Thoughts on Today’s Lessons for Sept. 11, 2016
First Reading: Jeremiah 4:11-12, 22-28Last week’s reading from Jeremiah showed us a cosmic potter breaking an unsatisfactory vessel and starting it over, an image of God’s anguish over a chosen people gone badly wrong. Now we page back in the prophet’s book to find a righteously angry God who might remind us of a loving parent brought to rope’s end by misbehaving children. “My people are foolish … they are stupid children … they have no understanding.” God’s anger, the prophet warns the people, can have deadly consequences.
First Reading (Track Two): Exodus 32:7-14
When Moses was high up on the cloudy top of Mount Sinai, the people below were afraid, so they created and worshiped an idol, a golden calf. As today’s reading begins, we see a righteously angry God, who is prepared to kill all the people and start over again, making a new nation not from the descendants of Abraham but those who will descend from Moses.
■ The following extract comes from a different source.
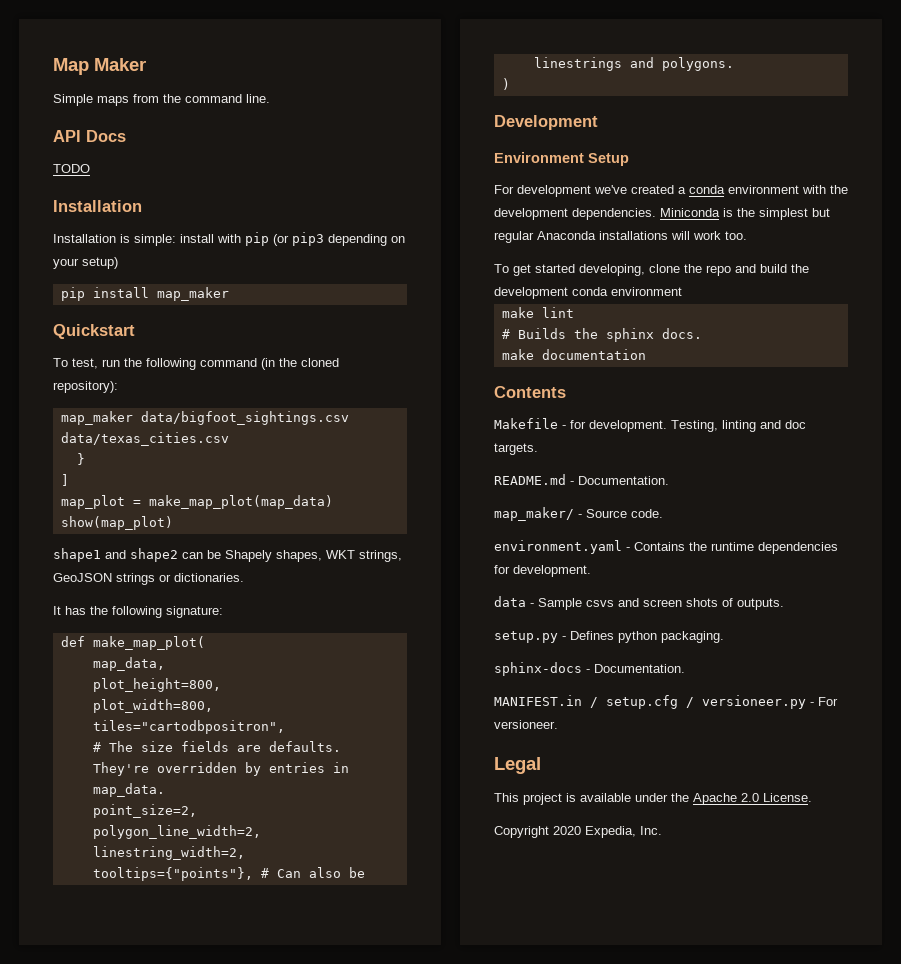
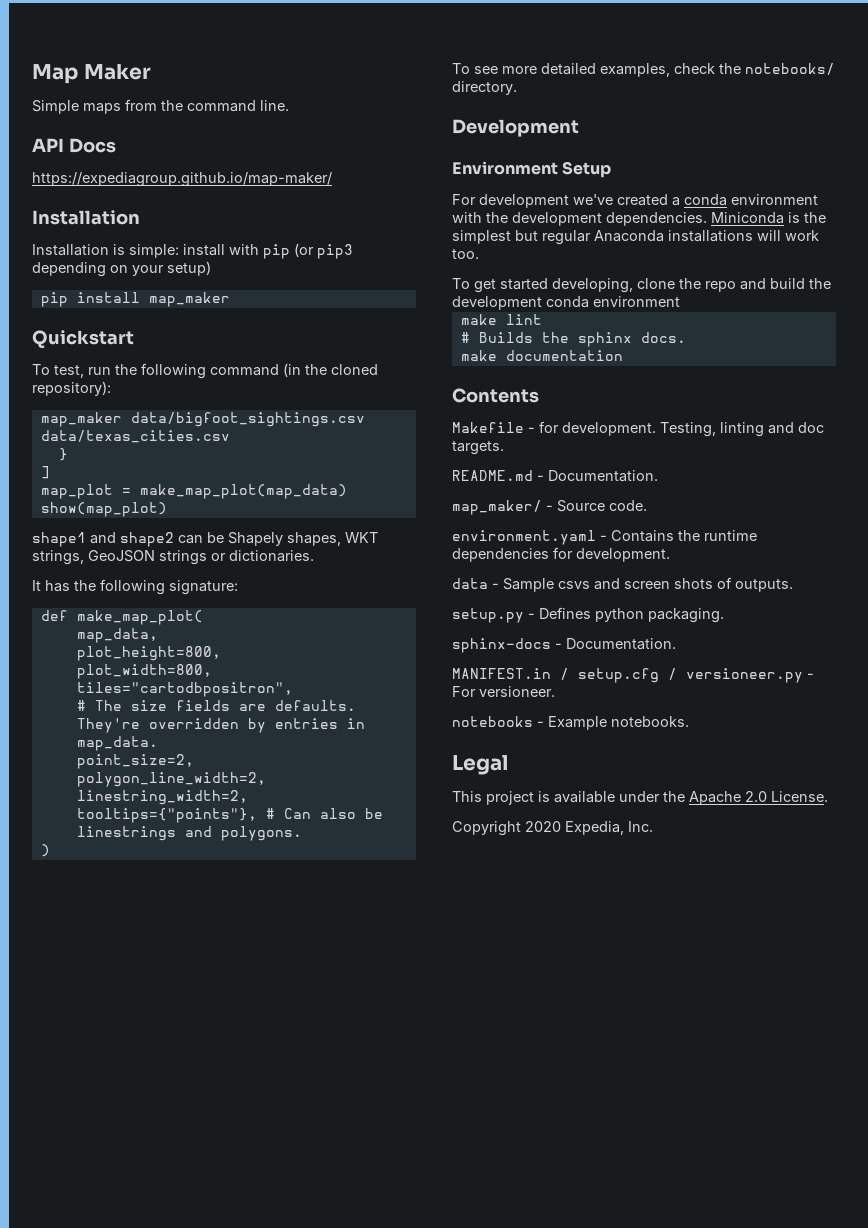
[53,164,90,173] TODO -> [32,172,332,187] https://expediagroup.github.io/map-maker/
(510, 84) none -> [452,63,835,77] [452,81,517,95] // To see more detailed examples, check the notebooks/ directory.
(558, 724) none -> [452,716,689,730] // notebooks - Example notebooks.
But when Moses pushes back, recalling God’s covenant with Abraham’s family and their long journey out of Egypt, God shows mercy and relents.
Today’s Psalm clearly echoes Jeremiah’s vision of God’s impatient anger with a troublesome people. Jeremiah’s angry words about stupidity and foolishness are repeated in the Psalmist’s scorn for fools, corrupt people and doers of abominable deeds. Yet at the end, the Psalm gives hope: God will ultimately restore their fortunes amid gladness and rejoicing.
Psalm (Track Two): Psalm 51: 1-10
Today’s Psalm imagines the guilt and shame of King David, who had sent his loyal soldier Uriah to certain death in battle in order to cover up David’s adulterous affair with Uriah’s wife, Bathsheba. This Psalm imagines David’s repentant cry after the prophet Nathan shocked the king into recognizing his great sin.
Second Reading: 1 Timothy 1:12-17
The two short letters to Timothy near the end of the New Testament are understood as letters of pastoral advice. Scholars nowadays recognize them as having been written in Paul’s name generations later, in a second-century time when the early church was becoming more institutionalized and conservative. Nevertheless, today’s reading seems fully consistent with the original Paul’s love of Jesus as our savior who offers us eternal life.
Gospel: Luke 15:1-10
Luke’s gospel makes us think, with two short parables that liken God’s care for “sinners” to people who lose important things – a sheep from a flock, and a silver coin. The search for each lost item is intent and fierce. When the objects are found, the abundant joy of thanksgiving seems almost over the top considering the size of the loss … until we measure it in love. Turn the page at the end of this reading and we find yet another familiar story of loss, recovery and celebration: The Prodigal Son.